DENVER — The 305 criminal counts, including hate crimes and murder, facing the accused Club Q shooter marks one of the highest counts of any case in the state’s history, according to District Attorney Michael Allen, who said he feels confident evidence will prove hate crime charges being brought.

“The number of charges is astounding,” Dr. Rachel Nielsen said of the filings.

Nielsen, a clinical psychologist and Director of Targeted Violence Prevention Programs for the McCain Institute, said hate crime charges are important to pursue in cases like the Club Q shooting despite being historically difficult to prove in court.

“I’m glad that the hate crime piece was there because it gives people an opportunity in the justice system to properly track and intervene,” she explained. “It is different than other forms of assault and violence, and therefore probation, parole, corrections [officers] need to know who they’re dancing with, essentially.”
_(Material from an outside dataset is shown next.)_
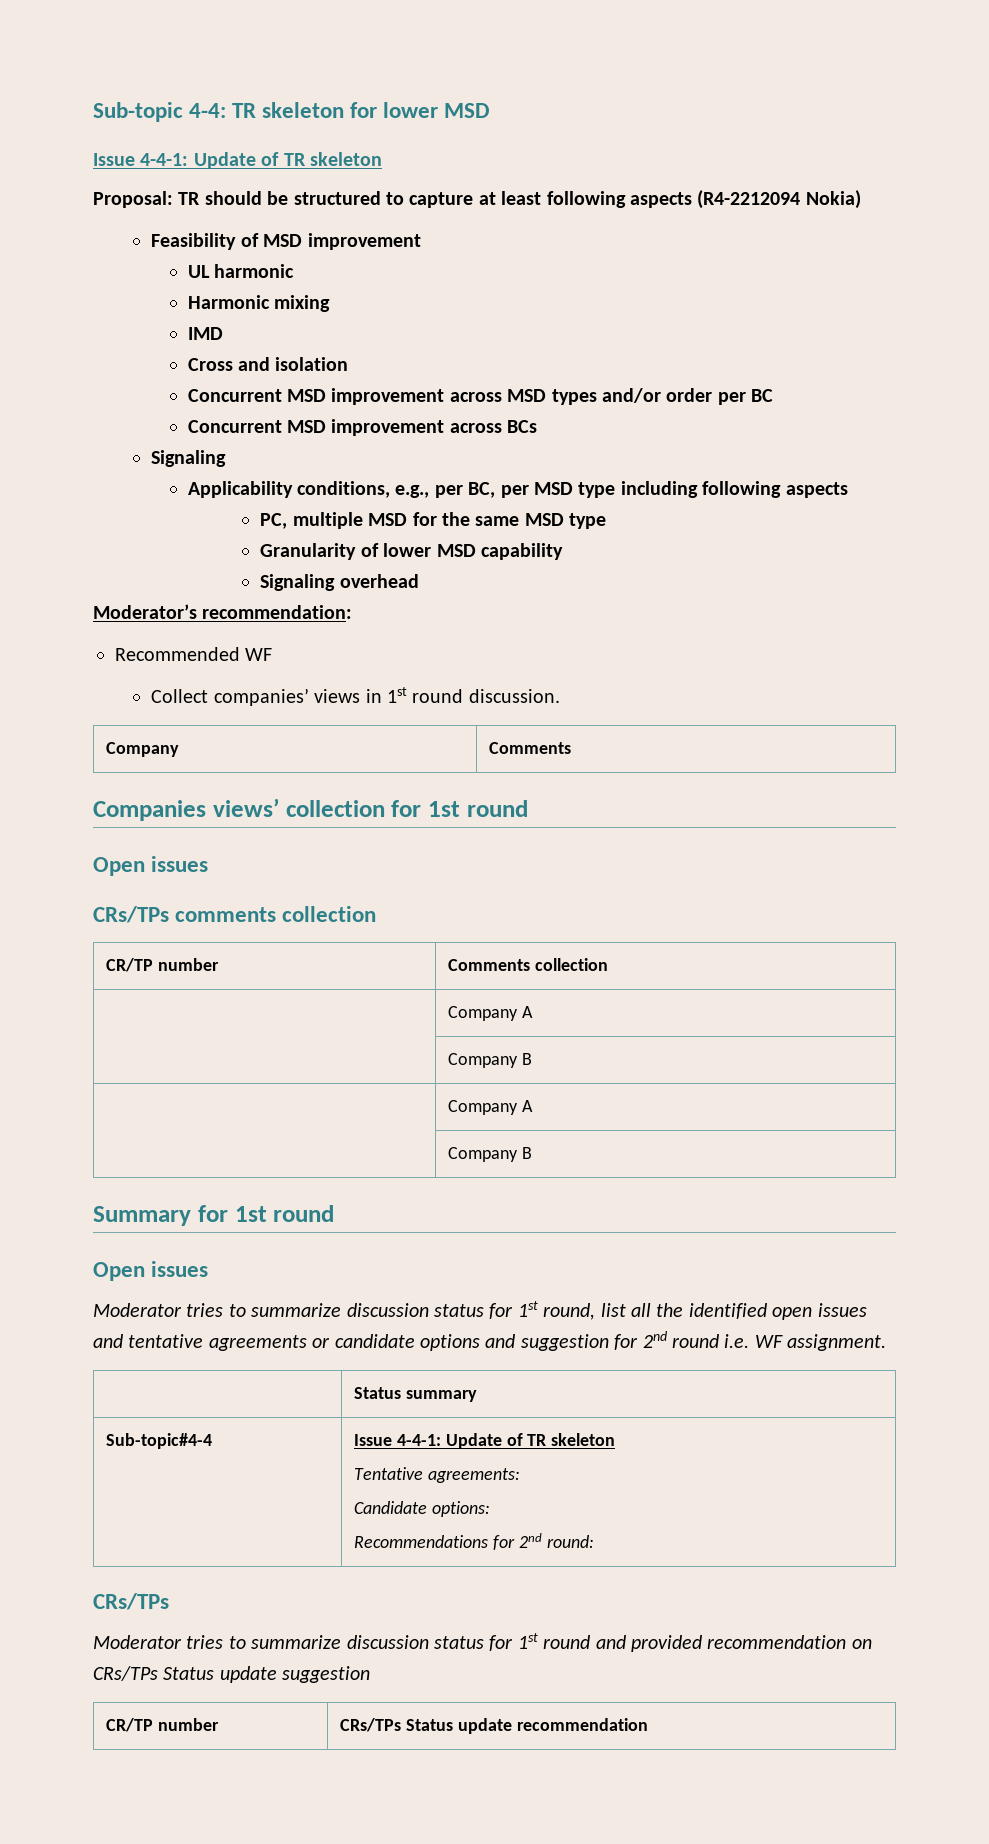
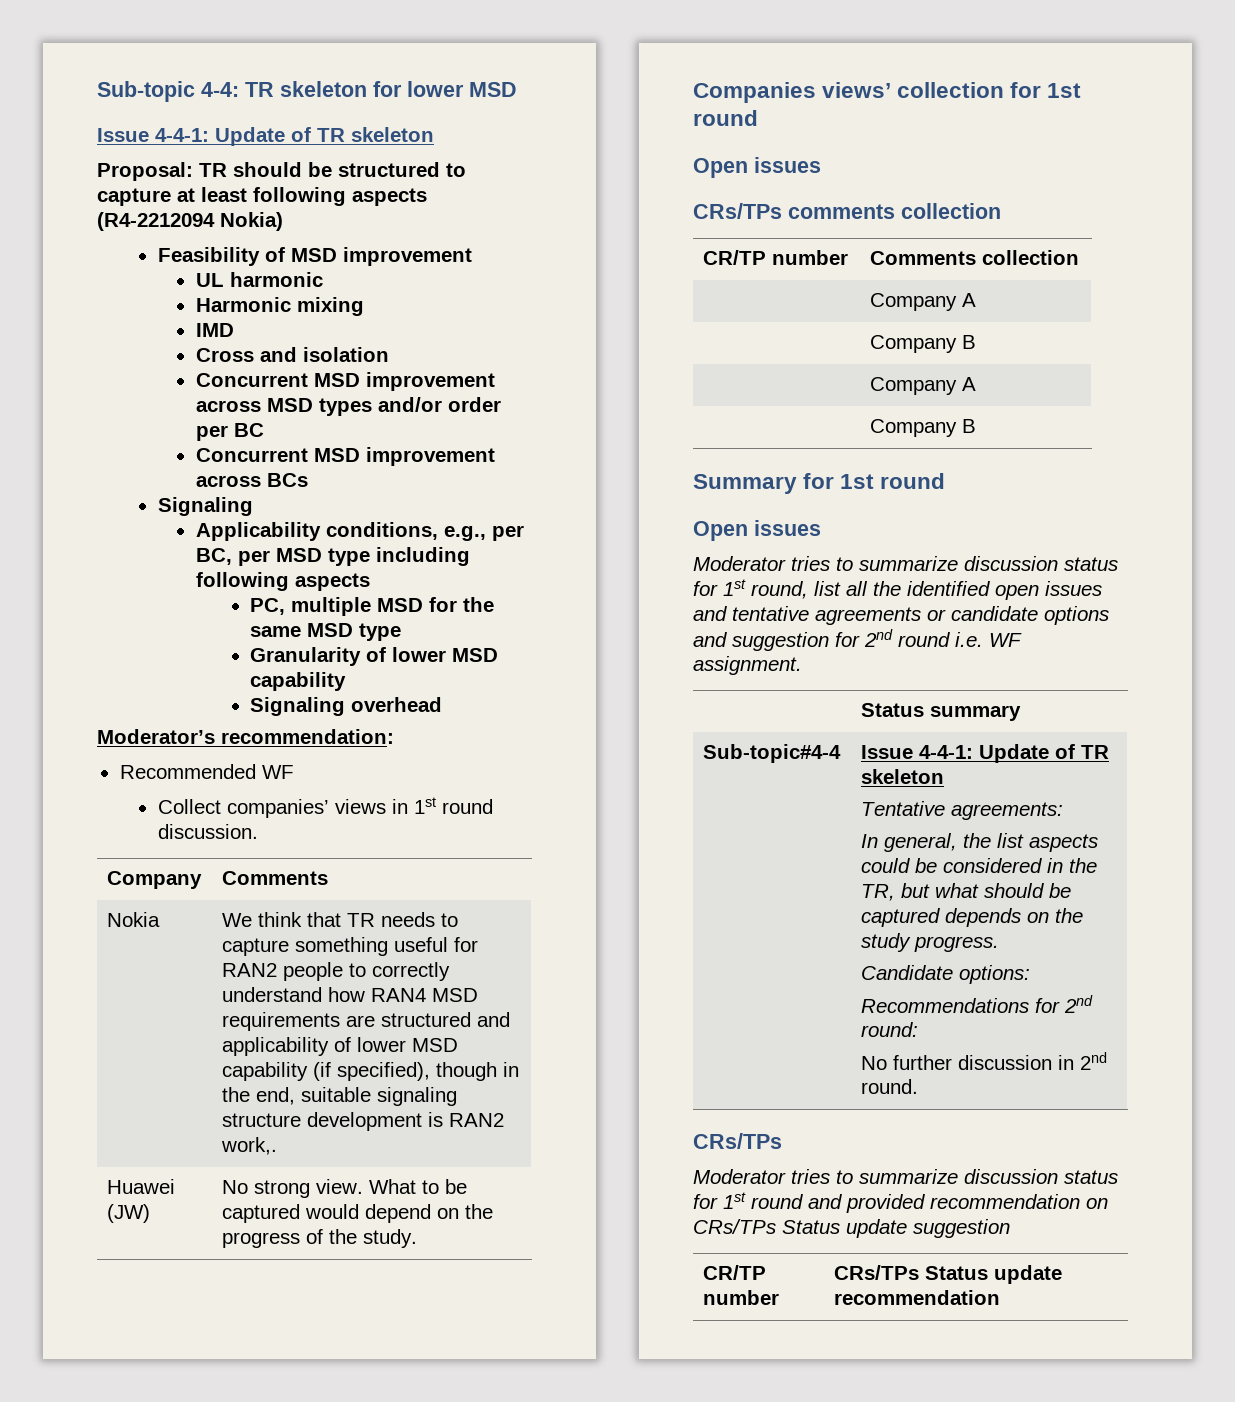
+ Nokia | We think that TR needs to capture something useful for RAN2 people to correctly understand how RAN4 MSD requirements are structured and applicability of lower MSD capability (if specified), though in the end, suitable signaling structure development is RAN2 work,.
+ Huawei (JW) | No strong view. What to be captured would depend on the progress of the study.
+ In general, the list aspects could be considered in the TR, but what should be captured depends on the study progress.
+ No further discussion in 2nd round.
Expert responds to Club Q charges, climbing hate crime rates

Another reason these charges are important, according to Nielsen, has to do with the conversations and responses our community has now. Data from many agencies show hate crimes are on the rise, both in Colorado and nationwide. And while hate is not new, Dr. Nielsen said the way it is reaching our young people online is, particularly after they felt more isolated during the pandemic.

“I really worry about what that did to people, not just socially but also being able to deal with conflict, the level of involvement they got into online, what they say online,” Dr. Nielsen said. “People are coming out with really unedited versions of their hate, which hadn’t been seen in a while. The way that it’s affecting our youth, the way that it’s hurting our communities is unique in this day and age. And we can all play a part.”

Playing a part can mean different things at different times. Dr. Nielsen advocates for public displays of support for targeted groups, which are especially important and powerful. Watching for warning signs of extremist thought from the people close to you is also vital. Dr. Nielsen lists these as some of the top red flags to be on alert for:

  • Negative changes in behavior
  • A decline in behavior or performance at school
  • Engaging in radical commentary among peer groups, on social media, or in online gaming
  • Offering justifications for violence or hailing past attacks

If any threats are made, those should be taken seriously and reported. When encountering problematic ideologies on their own, however, Dr. Nielsen recommends not trying to refute them directly but rather steering conversations toward other needs the person may have that are not being met.

“You never want to argue with someone about their beliefs directly,” she explained. “Really, to start a conversation, you want to come from a place of curiosity and concern. And so rather than argue that it’s wrong, or ‘you shouldn’t act this way’ from the get-go, seek to understand ‘why does this appeal to you?’ Then you can understand what their underlying needs are that they’re trying to meet through really inappropriate and dangerous ways.”